The state also has tried to boost access to treatment. Among its efforts, it expanded the definition of Substance Abuse Health Homes, or sites with a team-based approach to services with peer recovery coaches — staff in long-term recovery, themselves — at the center of care.
Once focused on opioid use disorder, the homes have been redefined to include alcohol use disorder and stimulant use disorder diagnoses, allowing Medicaid to pay for services.
Medicaid also has been expanded to allow primary care doctors to be more easily reimbursed for providing substance use disorder treatment.
That’s no small shift.
Medicaid is the largest source of funds for publicly funded SUD services.

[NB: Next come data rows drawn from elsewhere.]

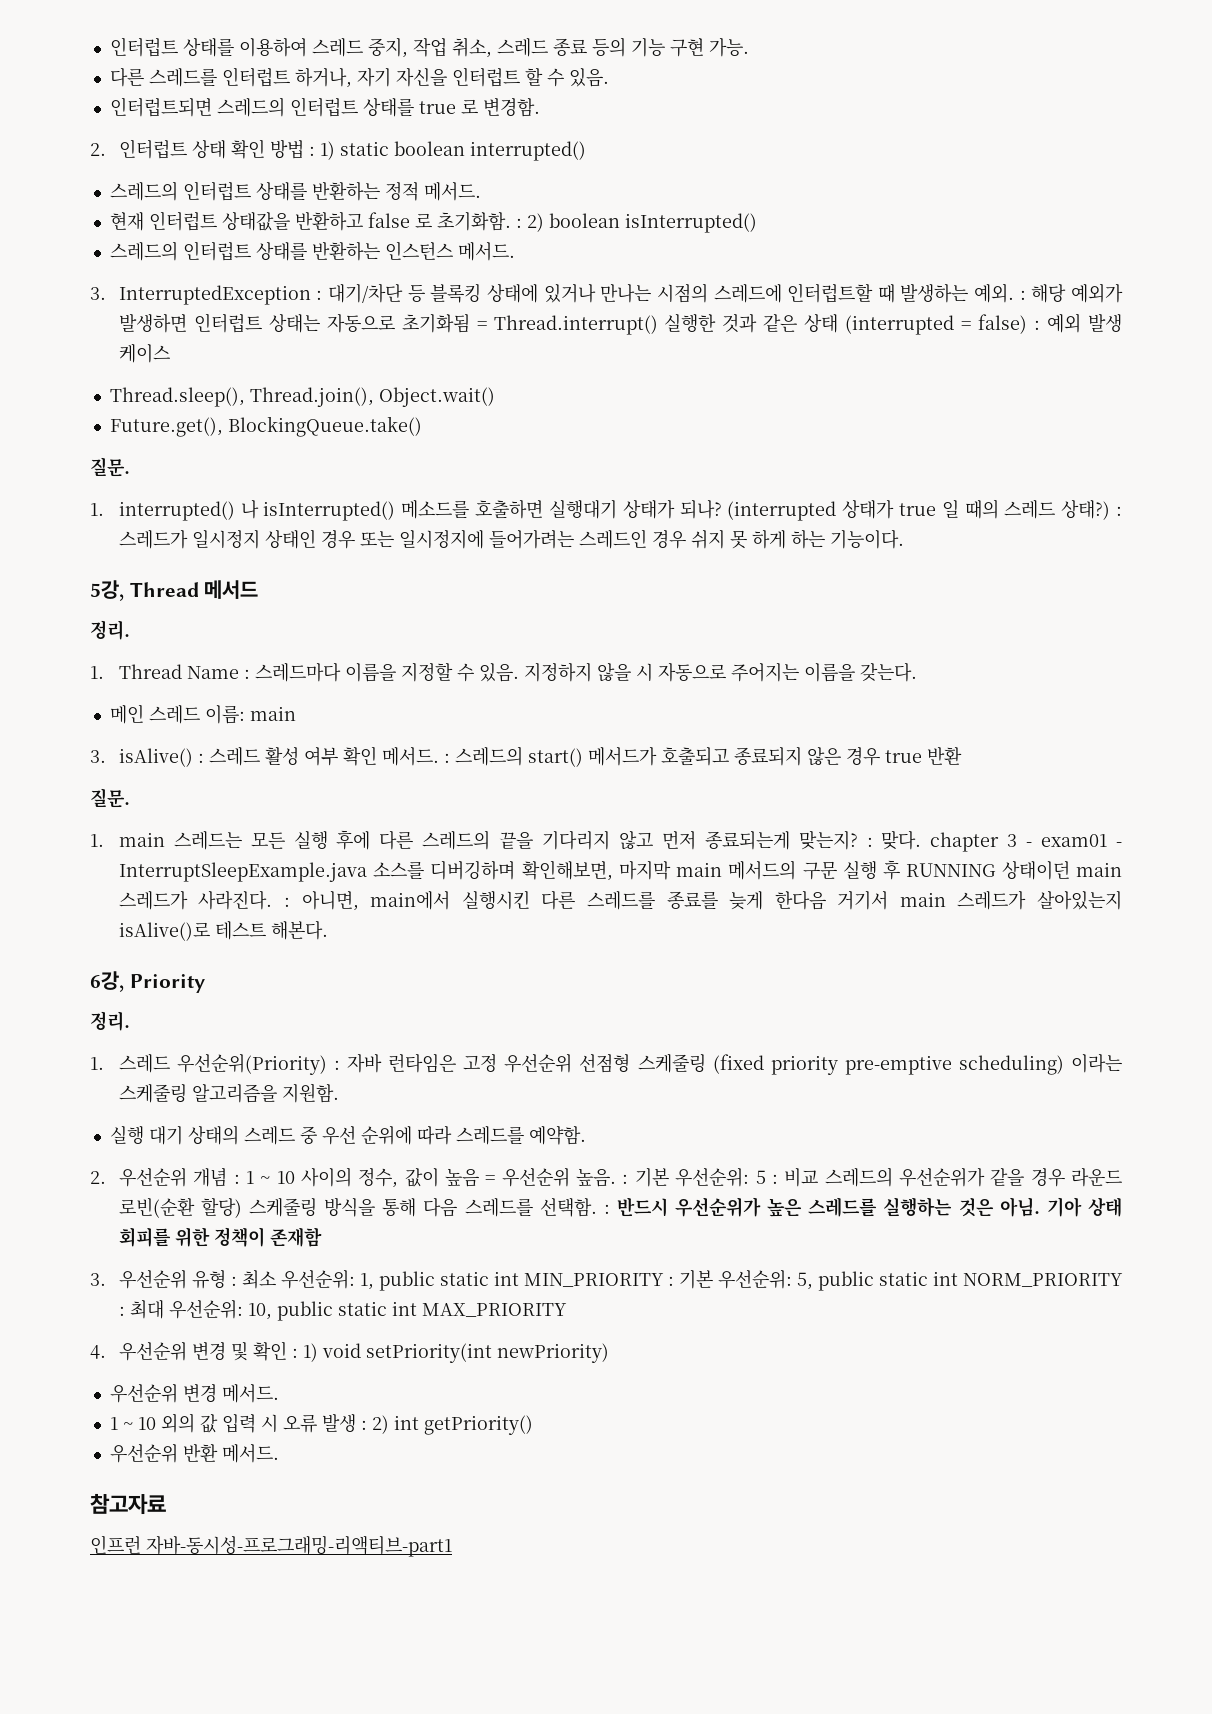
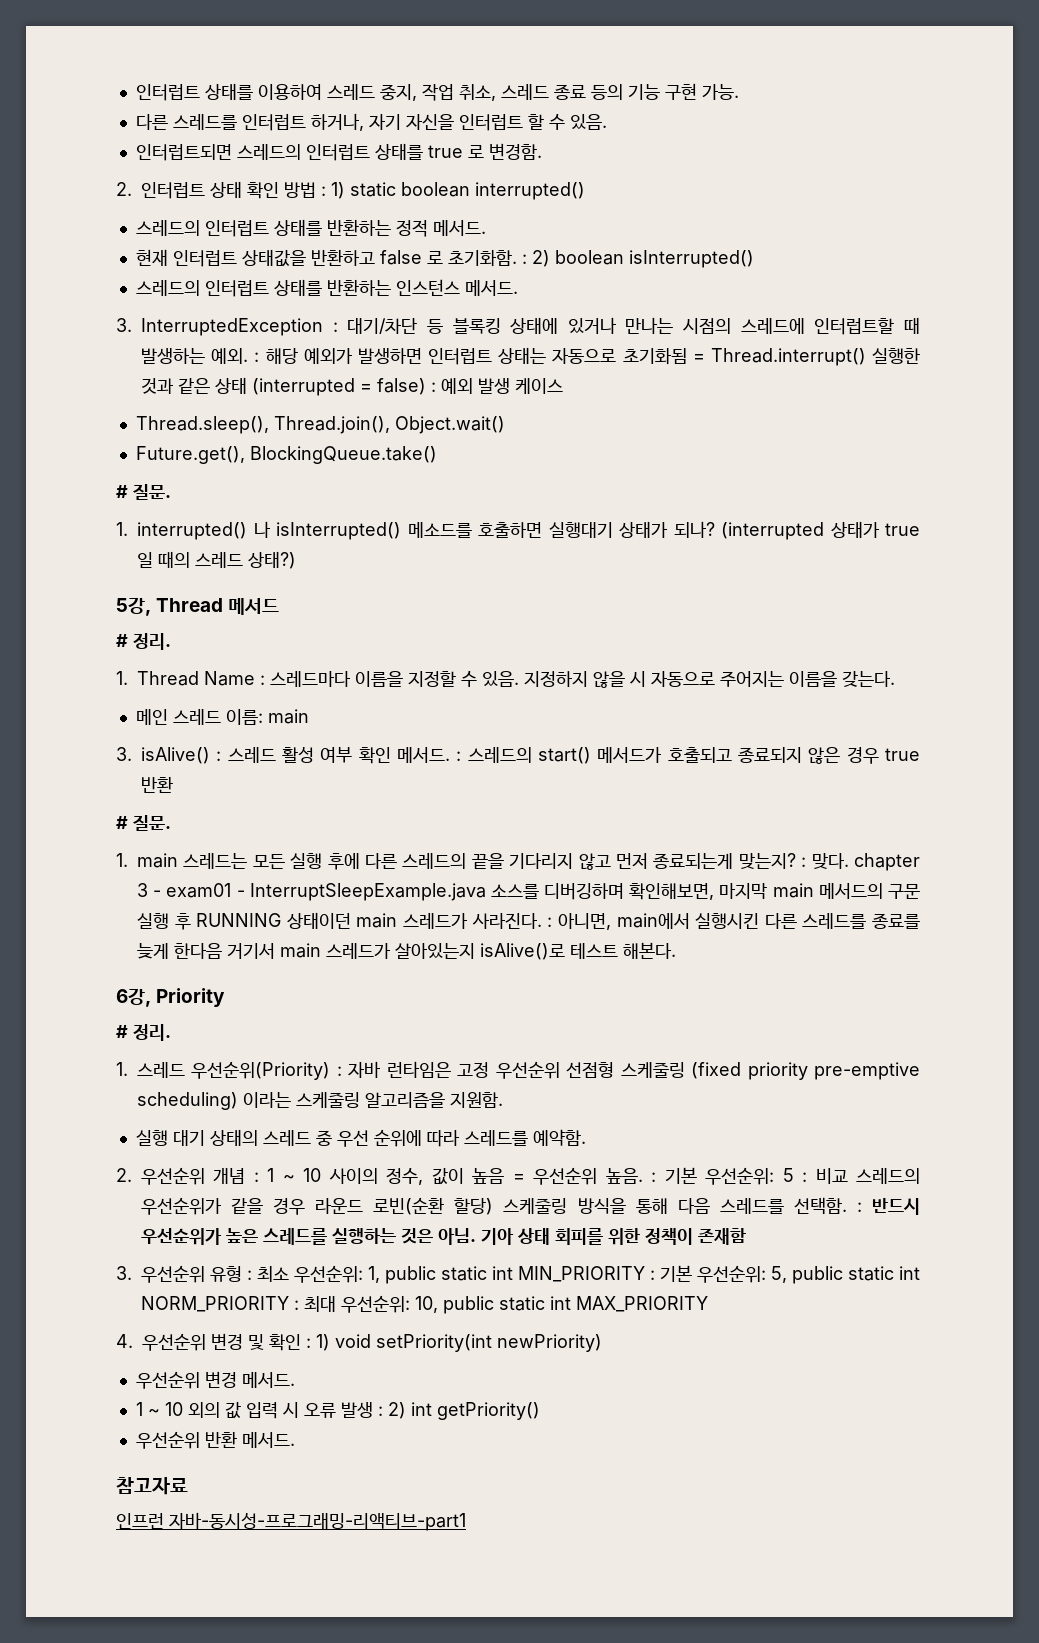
  Future.get(), BlockingQueue.take()
- 질문.
+ # 질문.
- (interrupted 상태가 true 일 때의 스레드 상태?) : 스레드가 일시정지 상태인 경우 또는 일시정지에 들어가려는 스레드인 경우 쉬지 못 하게 하는 기능이다.
+ (interrupted 상태가 true 일 때의 스레드 상태?)
  5강, Thread 메서드
- 정리.
+ # 정리.
  3. isAlive() : 스레드 활성 여부 확인 메서드. : 스레드의 start() 메서드가 호출되고 종료되지 않은 경우 true 반환
- 질문.
+ # 질문.
  6강, Priority
- 정리.
+ # 정리.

Over the last fiscal year, 23,270 women entered treatment for substance use disorders. Of those women, 592 were pregnant. Moreover, 29,472 people entered treatment for primary alcohol use disorder, according to the state.
Michigan Gov. Gretchen Whitmer’s administration also changed Medicaid policy, allowing primary care providers to be reimbursed for treating alcohol use disorder and opioid use disorder and, in 2019, eliminating the prior authorization provision of Medicaid that slowed down access to medication assisted treatment.
Additionally, the health department worked with doctors to increase the number of buprenorphine prescribers in the state and expanded rooming-in efforts at several hospitals, allowing substance-exposed newborns to stay in the same hospital rooms as their mothers during first days of life — crucial moments that deepen a mother’s and baby’s natural instinct to bond.
The department has also funded expanded housing and transportation efforts and helped more inmates receive medication assisted treatment in jail.